According to Jelani Cobb, writing in The New Yorker, the movement demands "federal and state living-wage laws, equity in education, an end to mass incarceration, a single-payer health-care system, and the protection of the right to vote." The aim of the campaign centers on connecting movements that seem to be interconnected, such as racism, sexism, anti-Native American policies, ableism, and classism.

The campaign takes its name from the original 1968 Poor People's Campaign, which was an effort to gain economic justice for poor people in the United States, organized by Martin Luther King Jr. and the Southern Christian Leadership Conference (SCLC), and carried out under the leadership of Ralph Abernathy in the wake of King's assassination.

Barber has explained the movement saying, "This is about the moral center. This is about our humanity." The campaign is supported by the International Union, United Automobile, Aerospace, and Agricultural Implement Workers of America (UAW).

== 40 days of civil disobedience ==
They performed "40 days of coordinated action in the spring of 2018 at statehouses across the US", starting in May. The main event was hosted at the National Mall in Washington, D.C. The focus of the events were on the "triple evils": racism, poverty, and militarism. Thousands of people marched in Washington, D.C., coming from at least 32 states. More than 20 state's representatives were called on stage, along with representatives for Native Americans living on reservations. People from as far as Alaska joined the crowd. People within the movement are also participants in other organizations who feel that their goals are being pushed forward by the campaign, such as "Fight for $15", who aims to raise the national minimum wage to a living wage; Our Children, Our Future, a West Virginian group including Amy Jo Hutchison that organizes parents of children to fight against poverty; and Voices of Community Activist and Leaders - New York, a group from Harlem that builds power for New Yorkers who are impacted by HIV/AIDS, mass incarceration, drug wars, and homelessness.
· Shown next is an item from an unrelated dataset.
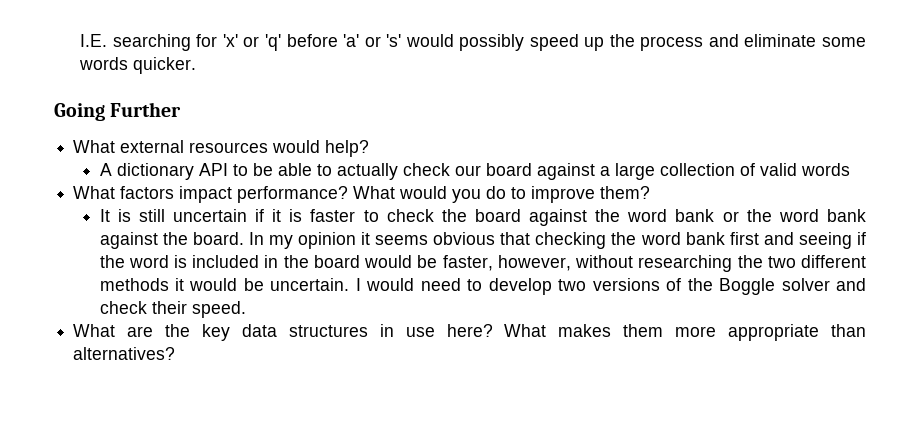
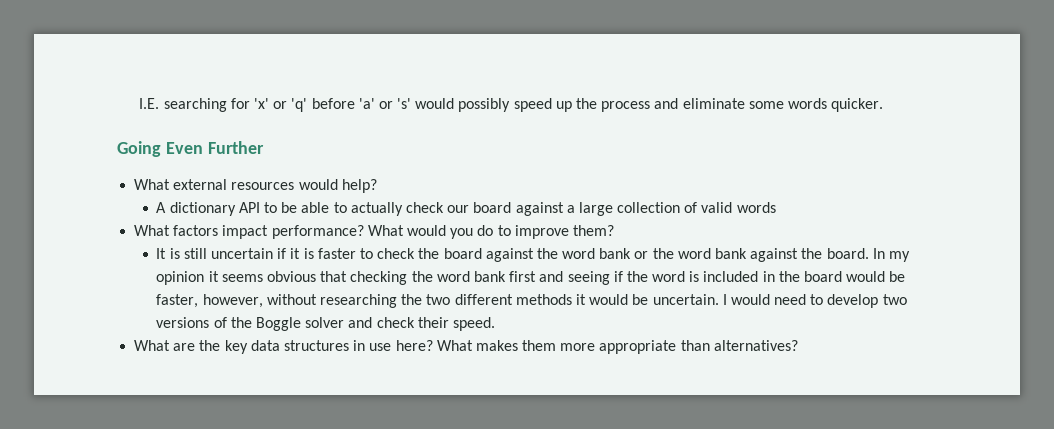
- Going Further
+ Going Even Further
On May 21, 2018, 21 protesters were arrested in Nashville, Tennessee. This protest marked the 50 year anniversary of the Poor People's Campaign's building of a shantytown called Resurrection City. Barber said of the event, “This is not a commemoration of what happened 50 years ago. This is a reenactment and reinauguration.”

On June 4, 2018, 16 protesters were arrested in Topeka, Kansas.

After a Supreme Court decision determining that purging inactive Ohio voters from the registration lists is constitutional in Husted v. Randolph Institute, Barber and Theoharis were arrested and detained for 26 hours at the Supreme Court. A week prior, Dr. Theoharis was arrested in Lansing, Michigan.

On June 23, the campaign hung two banners on both sides of a raised stage at the National Mall that read, "Fight Poverty Not The Poor."

More than 2,000 people were arrested nationwide during the 40 day protest. Protesters participated in a variety of nonviolent direct actions, including "stopp[ing] traffic and petition[ing] state legislatures."

== Comparisons to the 1960s Poor People's Campaign ==
Barber has stated, "We have these mythologies about the civil rights movement, about what it took to bring about change in America, but none of that happened overnight. You need to have a long-term vision. This right here, this is only our foundation."

The new movement aims to address the issues that Martin Luther King Jr. spoke against in his original campaign.

==Ongoing activities==

The movement has mobilized thousands of grassroots events. Demonstrators held Moral Mondays at state capitols, protesting inequality and calling for a Third Reconstruction after the first and second movements.

In 2024, the Poor People’s Campaign held press conferences in 30 states.